TASK OBJECTIVE: Take the line containing "Liberation Serif, serif" and every line after it to the end of the records, and copy them exactly, leaving out pictures.

MATERIAL PROVIDED:
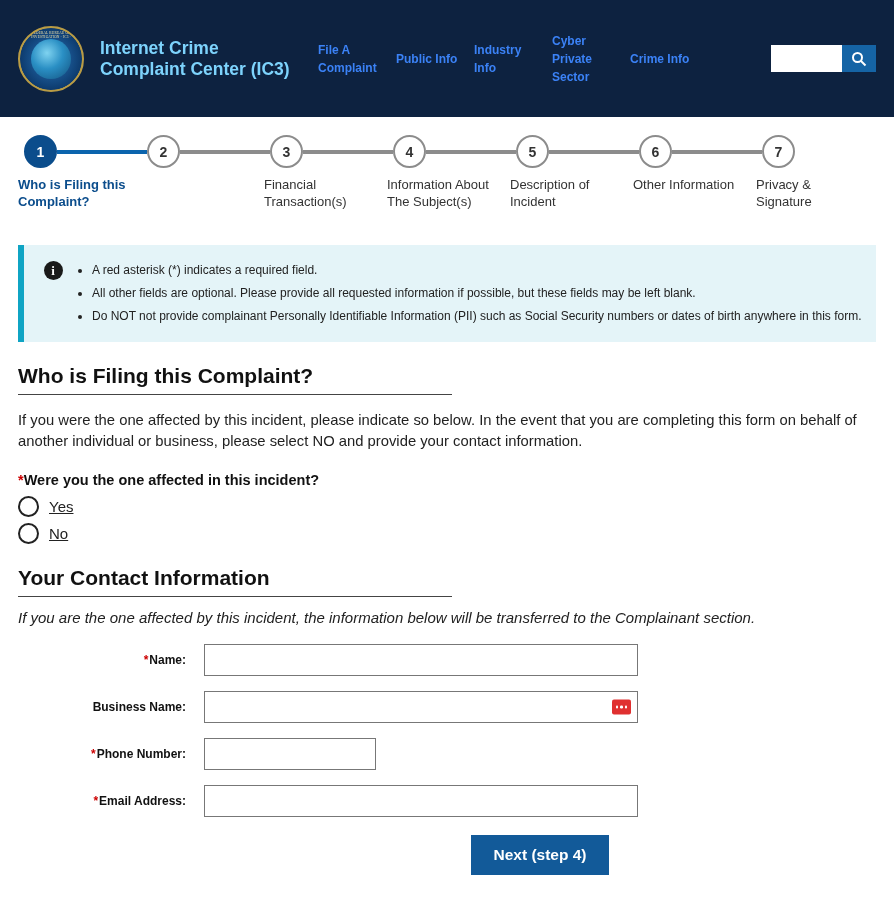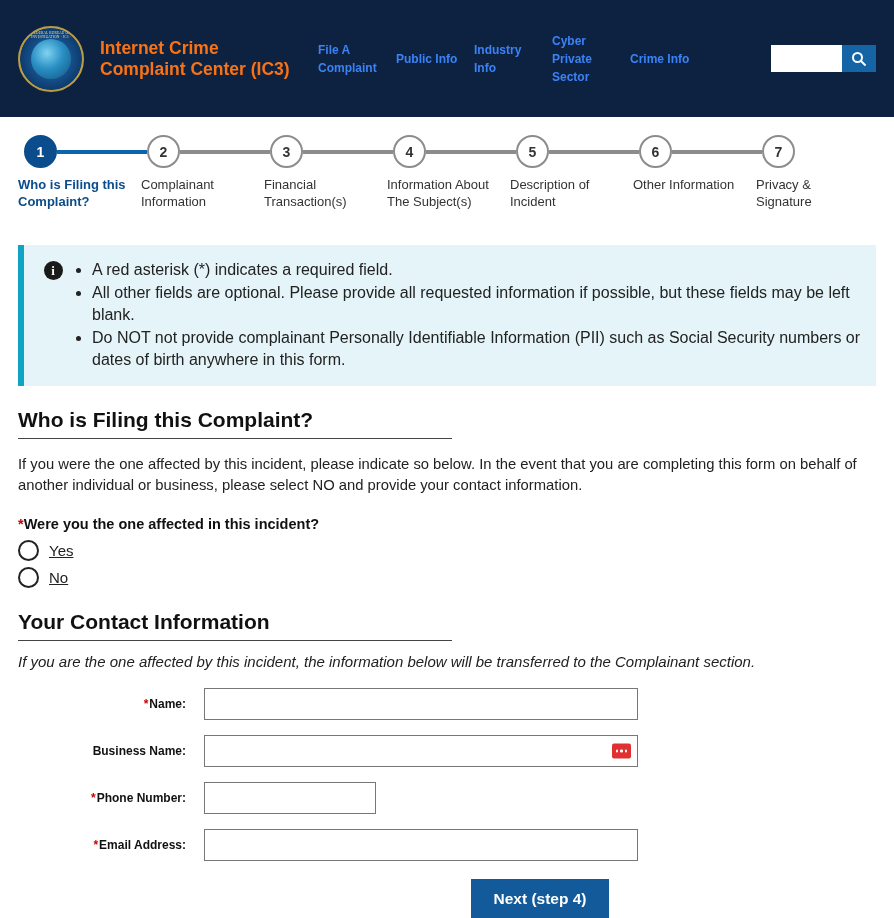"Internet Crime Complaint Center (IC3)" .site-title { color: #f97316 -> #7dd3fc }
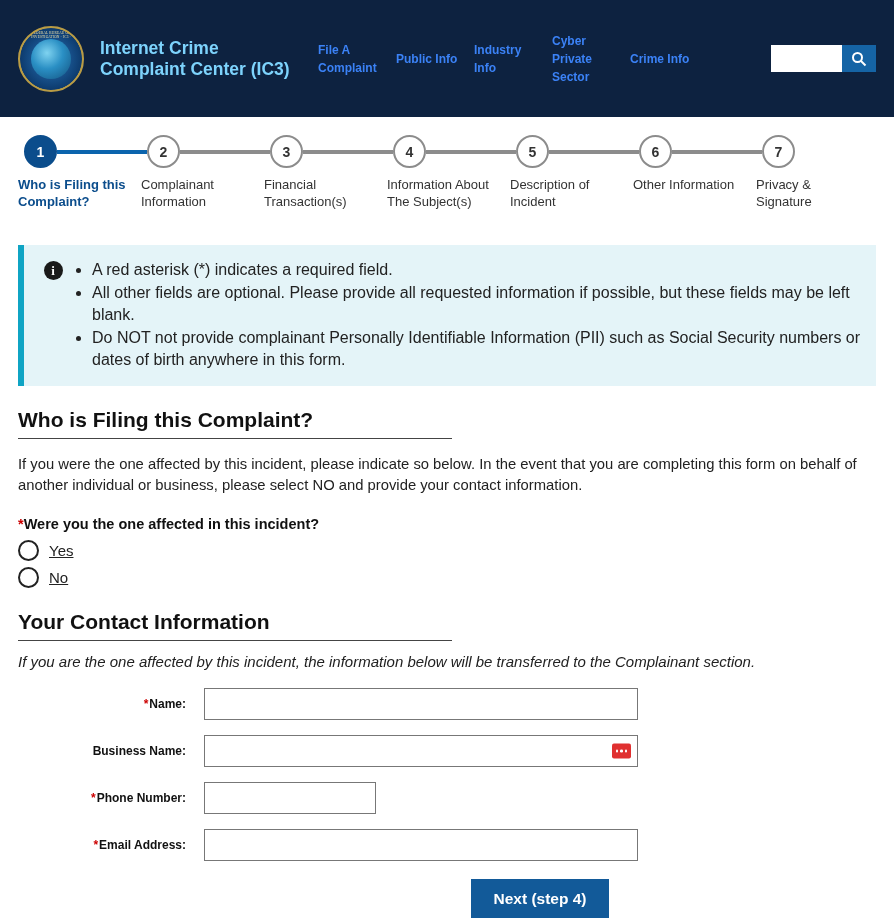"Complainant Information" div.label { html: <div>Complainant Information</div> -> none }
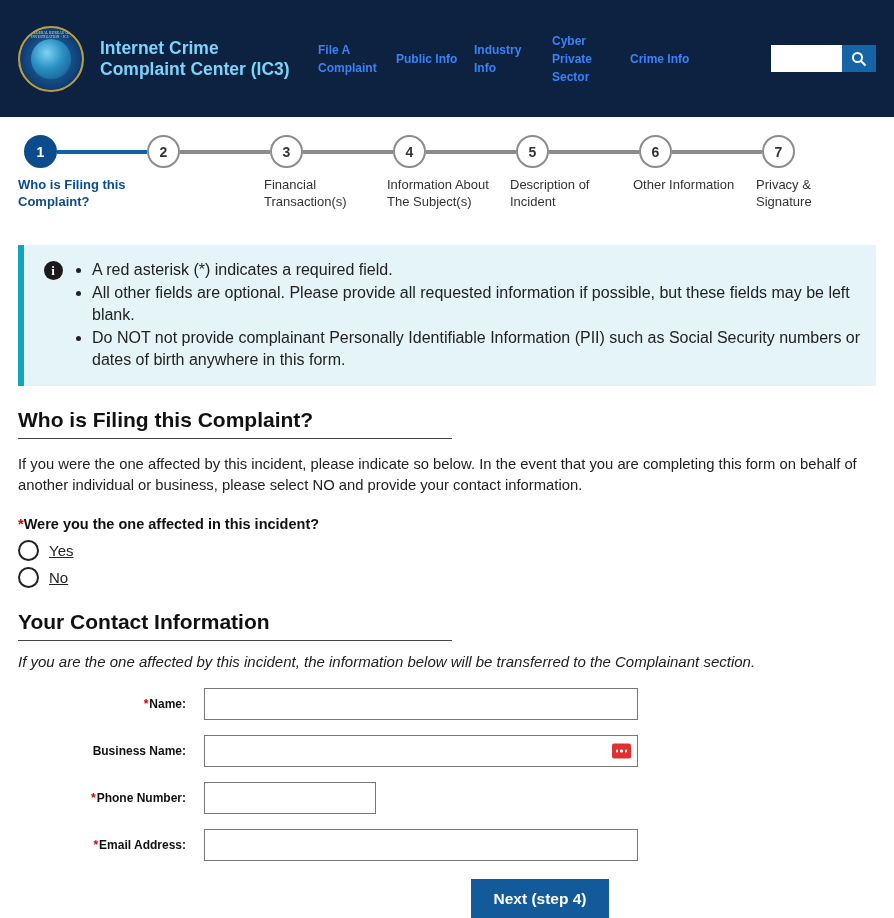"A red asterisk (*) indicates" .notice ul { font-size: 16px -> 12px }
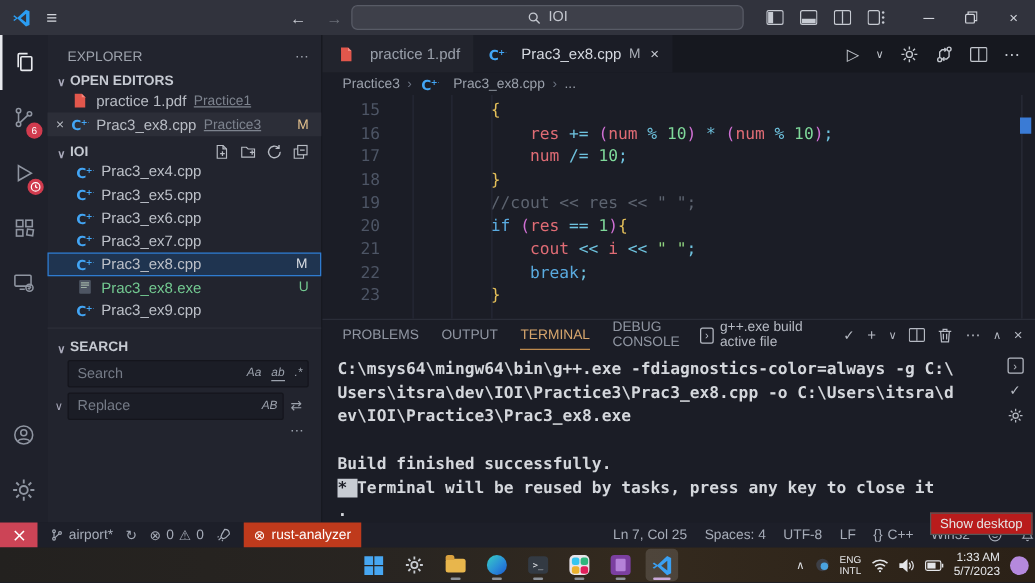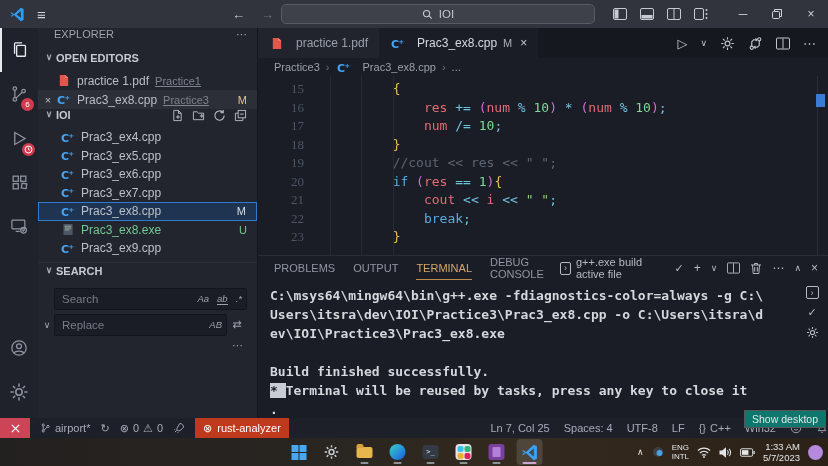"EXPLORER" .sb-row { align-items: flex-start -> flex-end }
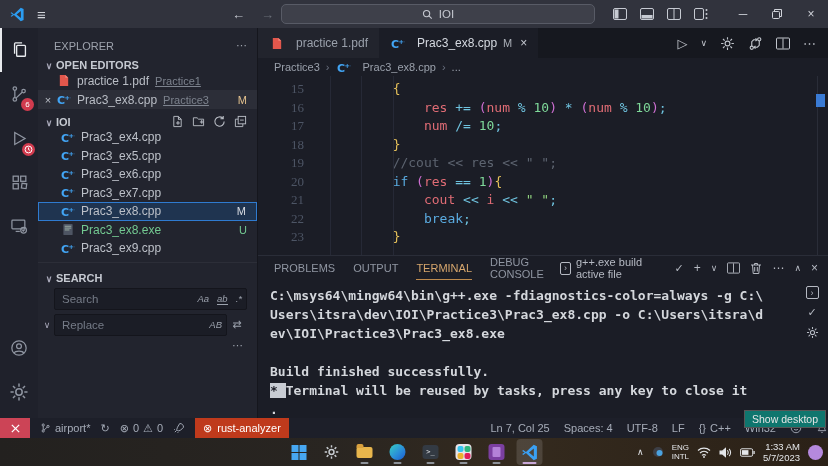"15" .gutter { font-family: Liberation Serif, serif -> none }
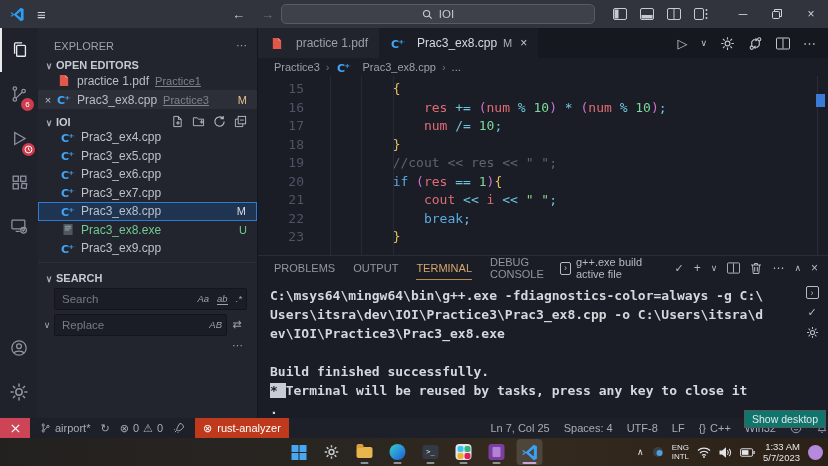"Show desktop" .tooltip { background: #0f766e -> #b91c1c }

EXPECTED ANSWER:
"15" .gutter { font-family: Liberation Serif, serif -> none }
"Show desktop" .tooltip { background: #0f766e -> #b91c1c }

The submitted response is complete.